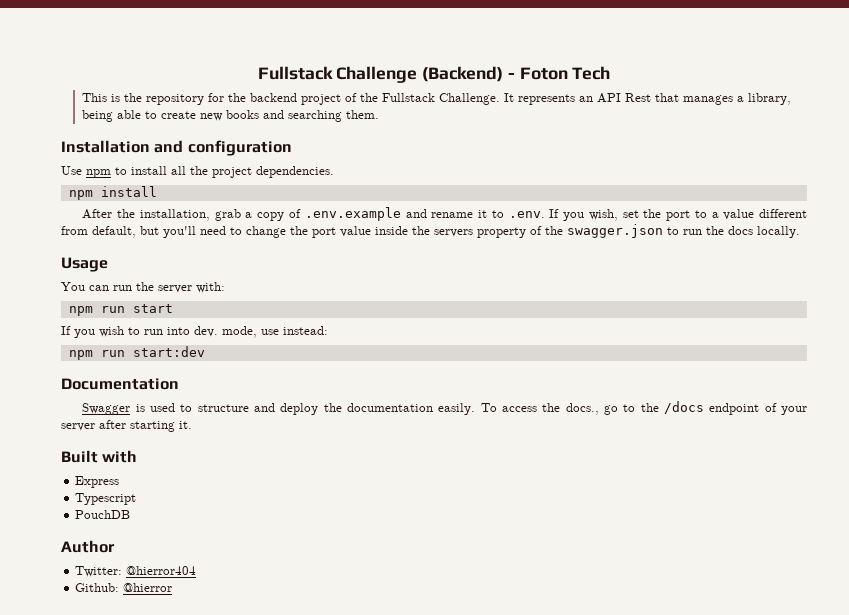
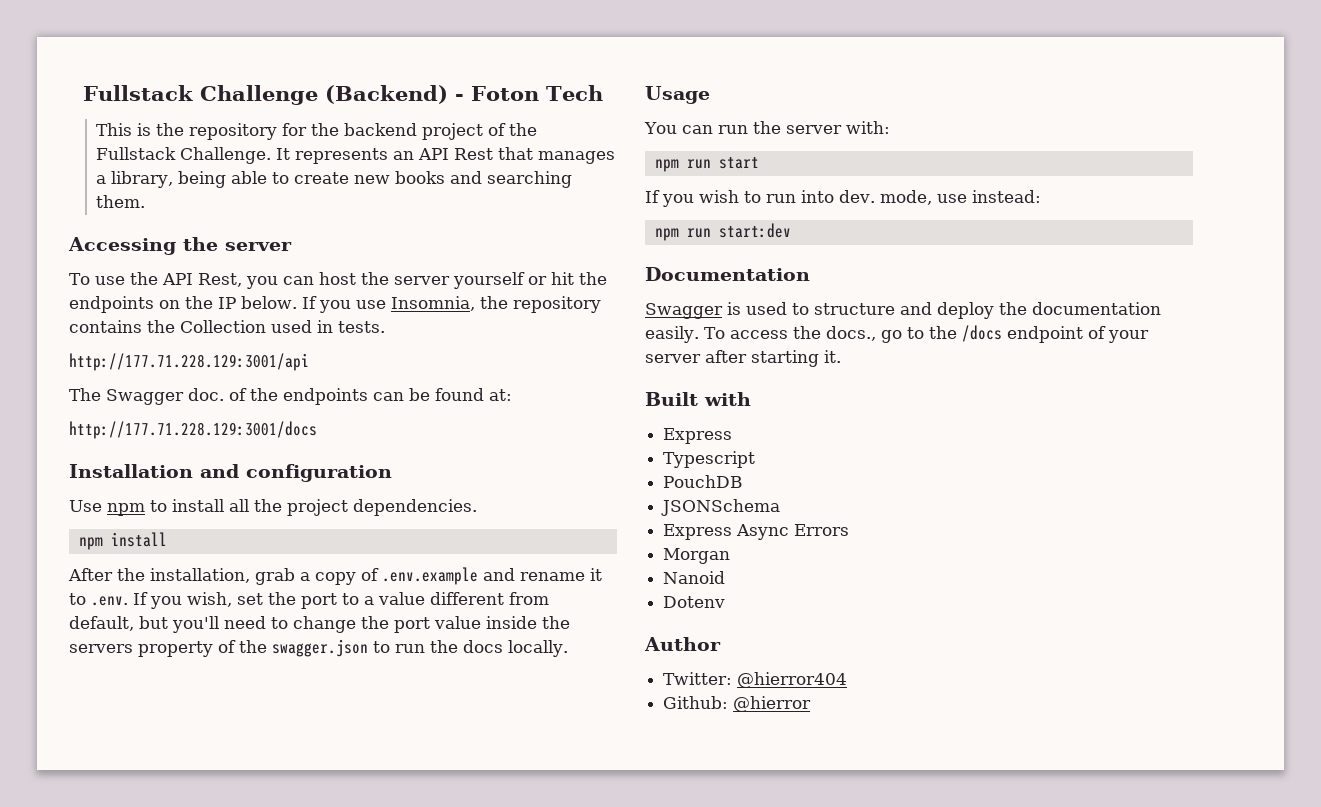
(380, 114) none -> [68,237,292,255] [69,272,607,289] [69,296,601,313] [69,320,385,333] [69,353,309,371] [69,388,512,405] [69,421,317,439] // Accessing the server // To use the API Rest, you can host the server yourself or hit the endpoints on the IP below. If you use Insomnia, the repository contains the Collection used in tests. // http://177.71.228.129:3001/api // The Swagger doc. of the endpoints can be found at: // http://177.71.228.129:3001/docs
(131, 514) none -> [661,499,781,516] [663,524,850,540] [663,548,731,564] [663,571,726,584] [663,596,726,608] // JSONSchema // Express Async Errors // Morgan // Nanoid // Dotenv

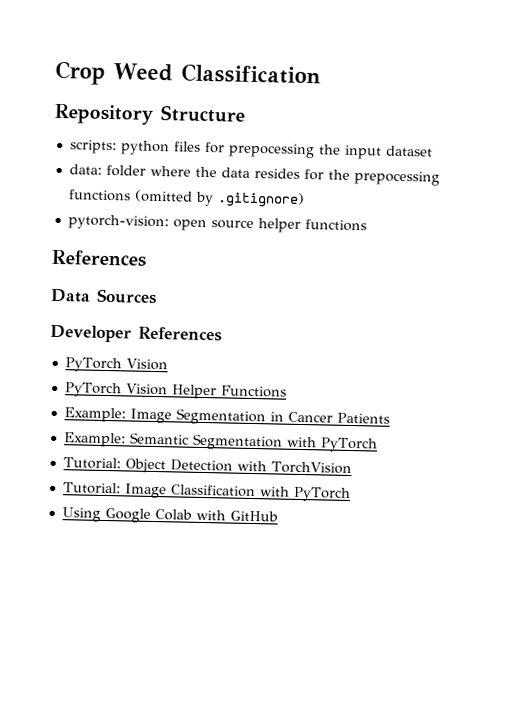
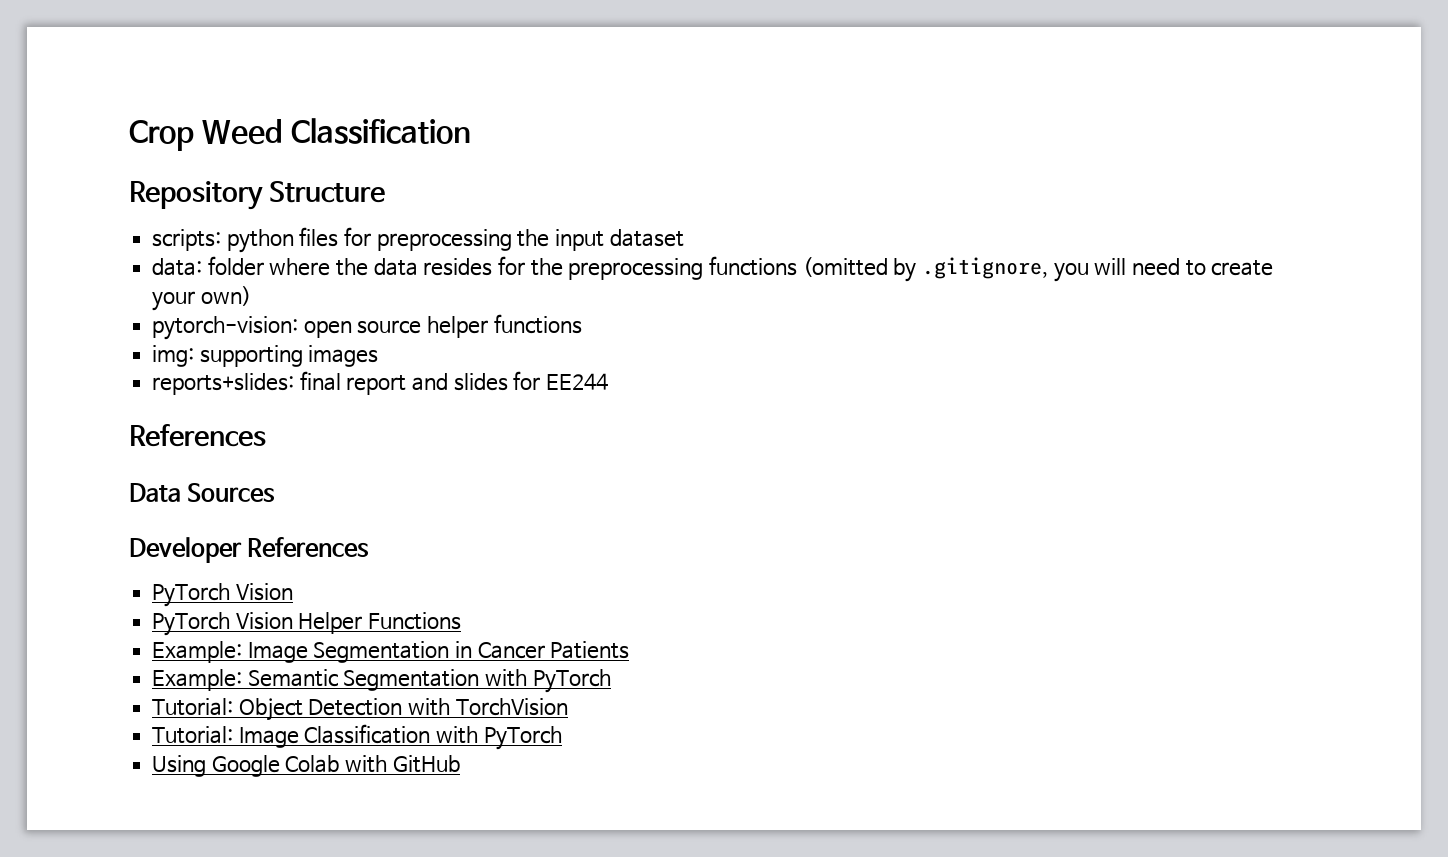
[227,142,315,159] prepocessing -> [376,229,512,251] preprocessing
[353,170,440,186] prepocessing -> [568,258,704,280] preprocessing
[216,191,305,209] .gitignore) -> [922,257,1274,282] [152,286,251,311] .gitignore, you will need to create your own)
(367, 225) none -> [152,345,379,367] [152,371,609,395] // img: supporting images // reports+slides: final report and slides for EE244

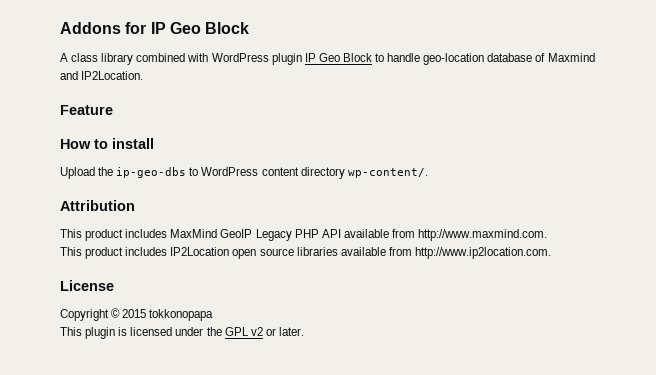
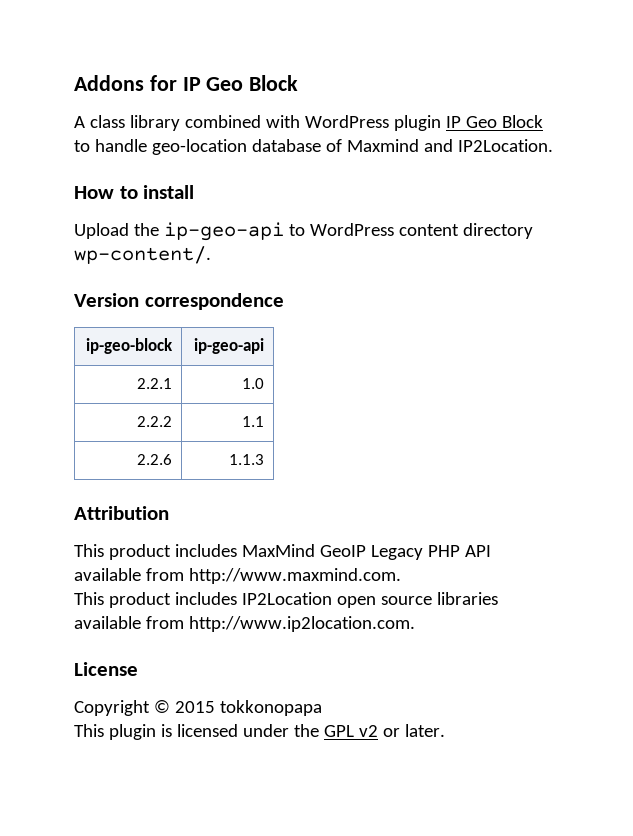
[60,105,113,115] // Feature -> (553, 145) none
[116,167,187,178] ip-geo-dbs -> [163,222,284,241] ip-geo-api
(428, 173) none -> [74,293,284,310] [85,338,173,354] [193,338,264,354] [136,378,172,389] [241,378,264,389] [136,416,172,427] [241,416,264,427] [136,454,172,465] [228,454,264,465] // Version correspondence // ip-geo-block | ip-geo-api // 2.2.1 | 1.0 // 2.2.2 | 1.1 // 2.2.6 | 1.1.3

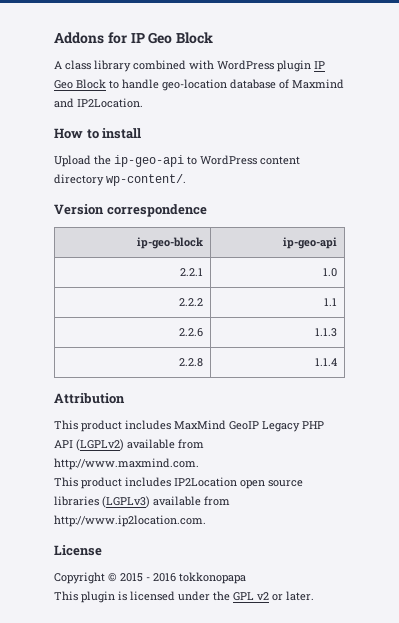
(264, 459) none -> [178,358,203,367] [314,358,337,366] // 2.2.8 | 1.1.4
(491, 551) none -> [76,439,124,451] (LGPLv2)
(498, 598) none -> [102,496,150,508] (LGPLv3)
(215, 707) none -> [146,573,176,582] - 2016

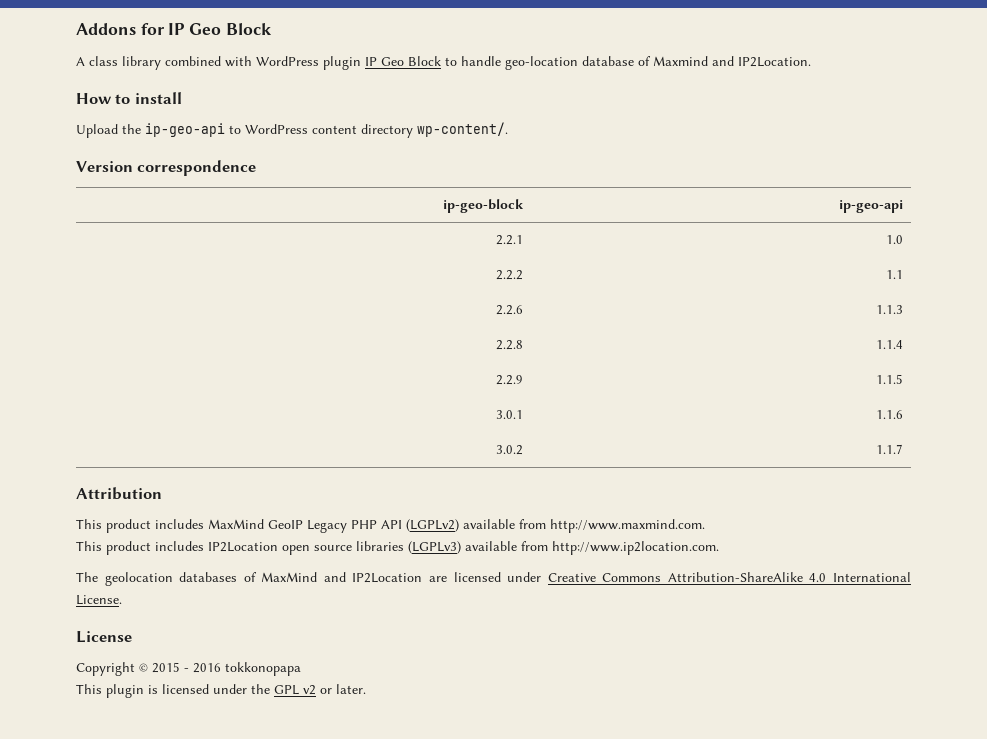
(337, 362) none -> [496,375,524,385] [876,374,904,384] [496,410,524,419] [876,410,904,419] [496,445,524,455] [876,444,904,454] // 2.2.9 | 1.1.5 // 3.0.1 | 1.1.6 // 3.0.2 | 1.1.7
(206, 521) none -> [76,572,911,586] [76,595,122,605] // The geolocation databases of MaxMind and IP2Location are licensed under Creative Commons Attribution-ShareAlike 4.0 International License.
= = = =
**Task requirements:** Would you return the data exactly as written, without the pictures?

**Output:**
(380, 114) none -> [68,237,292,255] [69,272,607,289] [69,296,601,313] [69,320,385,333] [69,353,309,371] [69,388,512,405] [69,421,317,439] // Accessing the server // To use the API Rest, you can host the server yourself or hit the endpoints on the IP below. If you use Insomnia, the repository contains the Collection used in tests. // http://177.71.228.129:3001/api // The Swagger doc. of the endpoints can be found at: // http://177.71.228.129:3001/docs
(131, 514) none -> [661,499,781,516] [663,524,850,540] [663,548,731,564] [663,571,726,584] [663,596,726,608] // JSONSchema // Express Async Errors // Morgan // Nanoid // Dotenv

[227,142,315,159] prepocessing -> [376,229,512,251] preprocessing
[353,170,440,186] prepocessing -> [568,258,704,280] preprocessing
[216,191,305,209] .gitignore) -> [922,257,1274,282] [152,286,251,311] .gitignore, you will need to create your own)
(367, 225) none -> [152,345,379,367] [152,371,609,395] // img: supporting images // reports+slides: final report and slides for EE244

[60,105,113,115] // Feature -> (553, 145) none
[116,167,187,178] ip-geo-dbs -> [163,222,284,241] ip-geo-api
(428, 173) none -> [74,293,284,310] [85,338,173,354] [193,338,264,354] [136,378,172,389] [241,378,264,389] [136,416,172,427] [241,416,264,427] [136,454,172,465] [228,454,264,465] // Version correspondence // ip-geo-block | ip-geo-api // 2.2.1 | 1.0 // 2.2.2 | 1.1 // 2.2.6 | 1.1.3

(264, 459) none -> [178,358,203,367] [314,358,337,366] // 2.2.8 | 1.1.4
(491, 551) none -> [76,439,124,451] (LGPLv2)
(498, 598) none -> [102,496,150,508] (LGPLv3)
(215, 707) none -> [146,573,176,582] - 2016

(337, 362) none -> [496,375,524,385] [876,374,904,384] [496,410,524,419] [876,410,904,419] [496,445,524,455] [876,444,904,454] // 2.2.9 | 1.1.5 // 3.0.1 | 1.1.6 // 3.0.2 | 1.1.7
(206, 521) none -> [76,572,911,586] [76,595,122,605] // The geolocation databases of MaxMind and IP2Location are licensed under Creative Commons Attribution-ShareAlike 4.0 International License.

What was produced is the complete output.